What is happening with LIBOR?
All LIBOR settings will either cease to be provided by any administrator or no longer be representative:
- immediately after 31 December 2021, in the case of all sterling, euro, Swiss franc and Japanese yen settings, and the 1-week and 2-month US dollar settings; and
- immediately after 30 June 2023, in the case of the remaining US dollar settings.
Can I continue to transact in USD LIBOR after the end of 2021?
Regulators have stated that, barring some exceptional circumstances, firms should cease entering into new contracts that use USD LIBOR as a reference rate no later than 31 December 2021. The publication of most USD LIBOR tenors was extended to the 30 June 2023 primarily to allow a natural run down of legacy USD LIBOR contracts maturing before that extended cessation date.
What may happen to my LIBOR contracts prior to LIBOR ceasing or becoming non-representative?
As long as LIBOR continues to be published as a representative rate, there is unlikely to be a direct impact on your exposures. However, liquidity in LIBOR-referencing contracts may decline in advance of LIBOR’s cessation. This is in part because supervisors in respective jurisdictions expect initiation of new LIBOR contracts to gradually cease prior to 1 January 2022. This may affect your ability to manage your LIBOR exposures through, for example, trading or hedging.
Could LIBOR be published in some form after the cessation date?
The UK’s Financial Conduct Authority (FCA) is currently seeking market input on its proposal to continue the publication of GBP LIBOR and yen LIBOR in the 1, 3 and 6-month tenors for some time after 1 January 2022. However, if such a ‘synthetic rate’ were to be published, the FCA has stated it would not be a ‘representative’ rate and its use would be limited to contracts that genuinely have no, or inappropriate, alternatives and no realistic ability to be renegotiated or amended. As such, you should not count on a synthetic rate as being a viable option of transition.

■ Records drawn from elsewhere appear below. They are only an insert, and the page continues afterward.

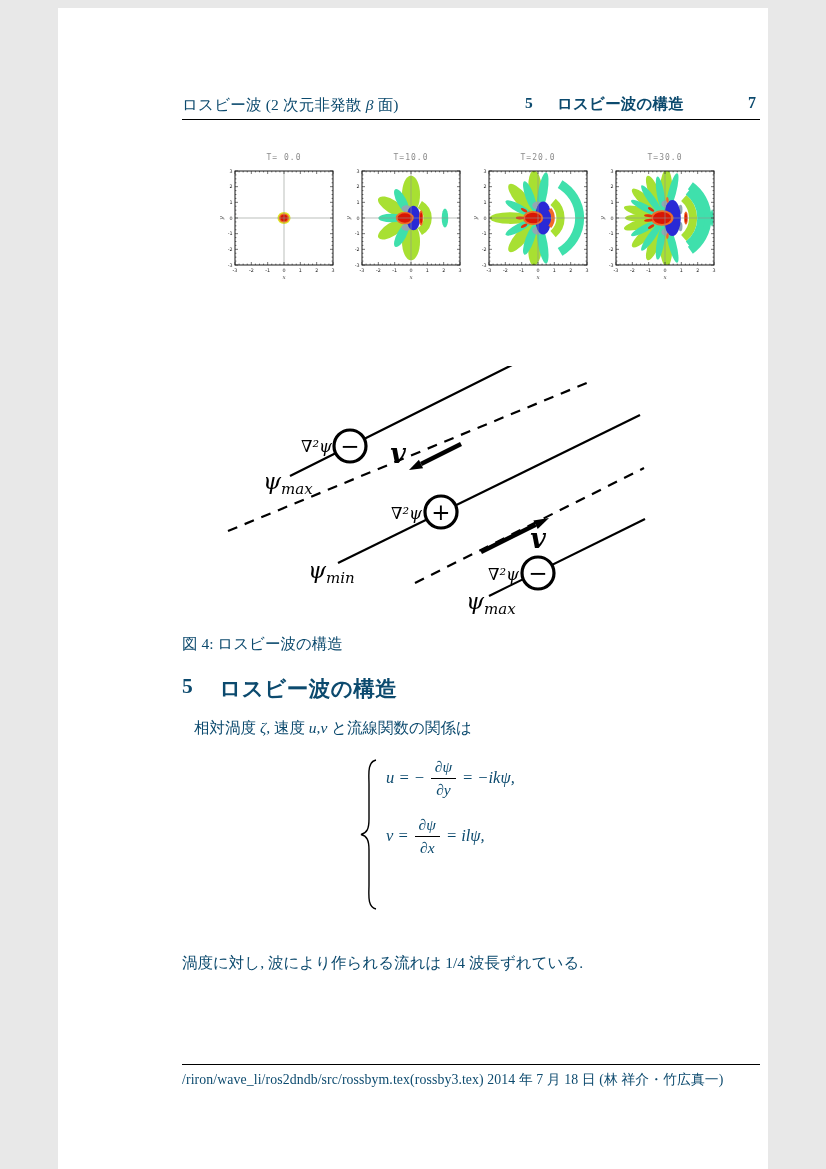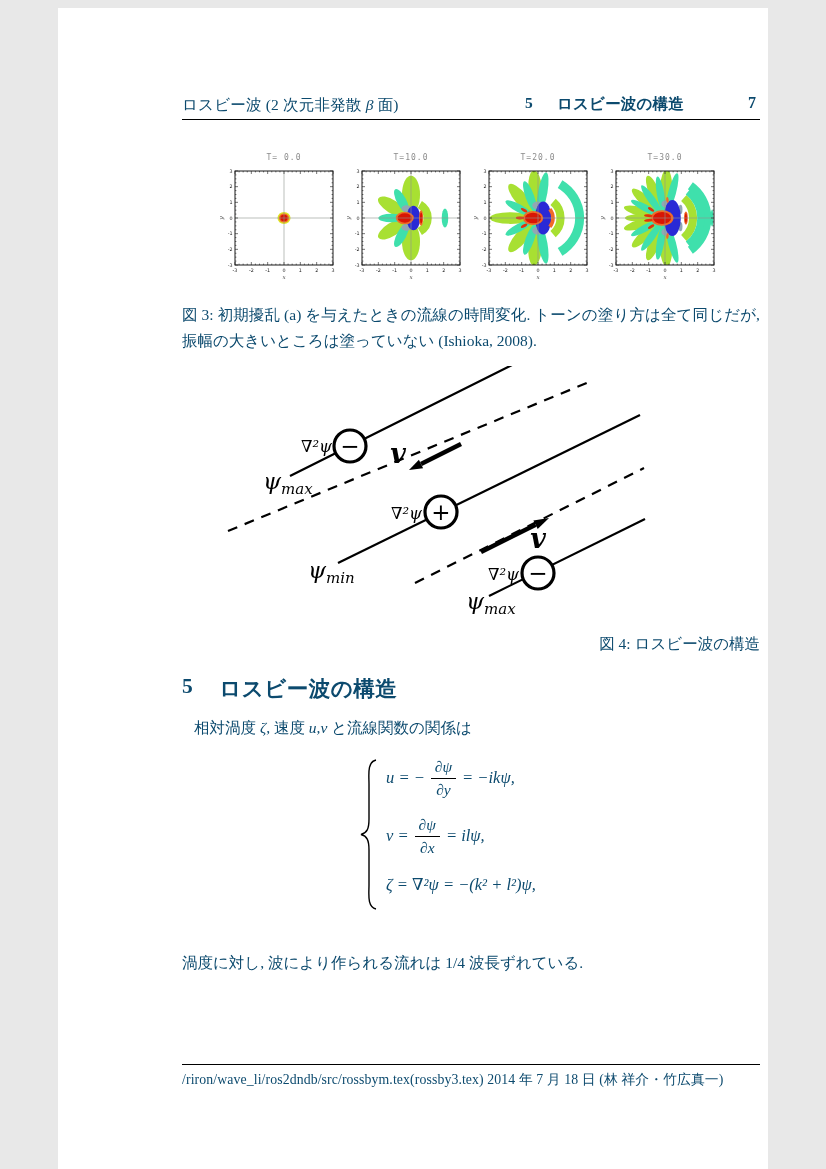"図 3: 初期擾乱 (a) を与えたときの流線の時間変化." div.abs { html: <div>図 3: 初期擾乱 (a) を与えたときの流線の時間変化. トーンの塗り方は全て同じだが, 振幅の大きいところは塗っていない (Ishioka, 2008).</div> -> none }
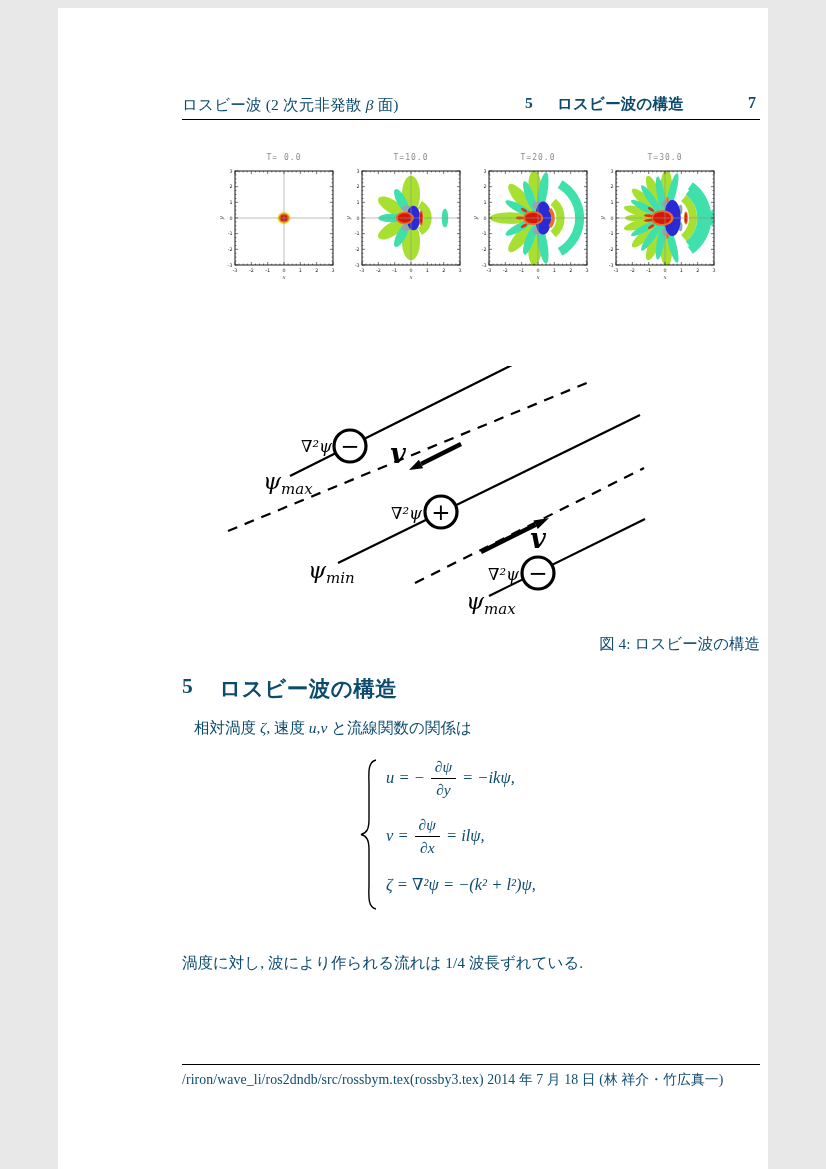"図 4: ロスビー波の構造" div.abs { text-align: right -> left }
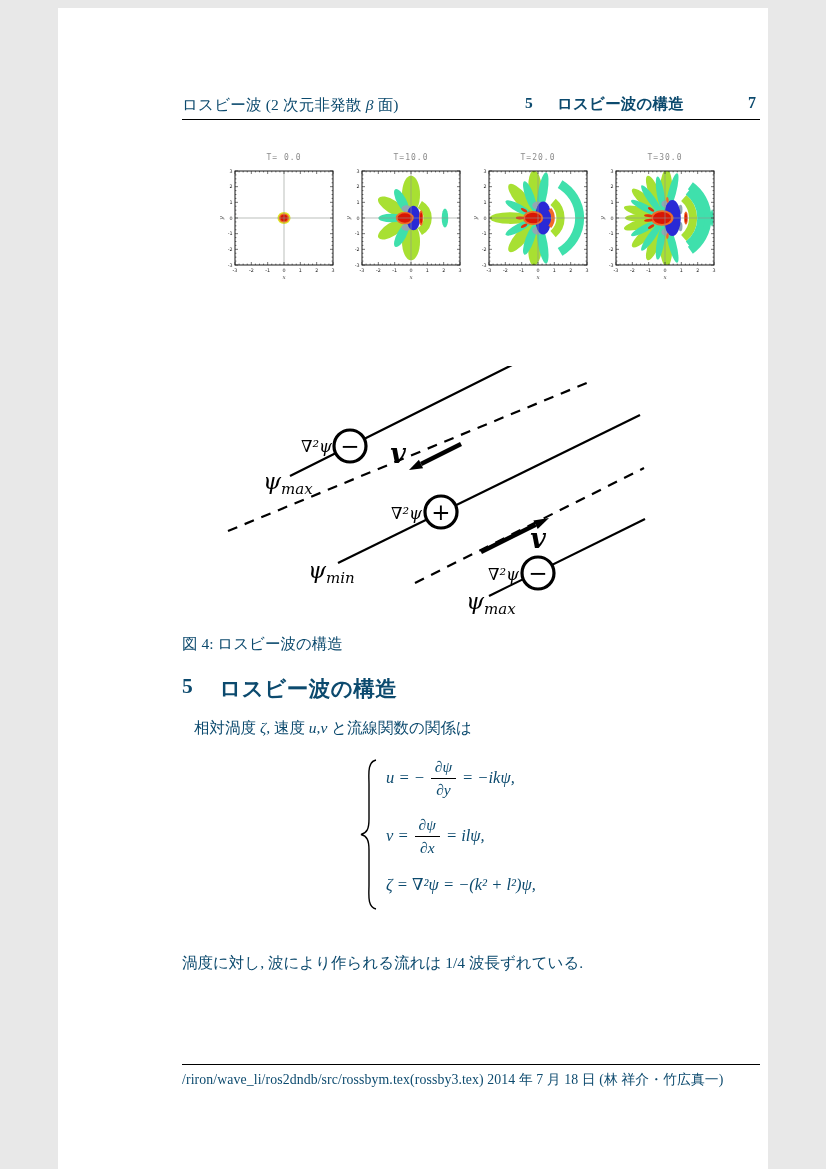"ζ = ∇²ψ = −(k²" div.eqrow { html: <div> <span>ζ = ∇²ψ = −(k² + l²)ψ,</span> </div> -> none }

What are the key differences between the RFRs and LIBORs?
RFRs are overnight rates. Therefore an RFR ‘interest rate’ or ‘coupon rate’ will typically be based on an average or a compounding of daily observations of the RFR throughout the interest period. In contrast, LIBOR is a forward-looking rate that provides the ‘interest rate’ or ‘coupon rate’ at the beginning of the interest period.
Since LIBOR rates are based on bank borrowing costs, they may rise in times of financial stress. The low volume of transactions presently underlying LIBOR increases its vulnerability to short-term market illiquidity and amplification of price moves.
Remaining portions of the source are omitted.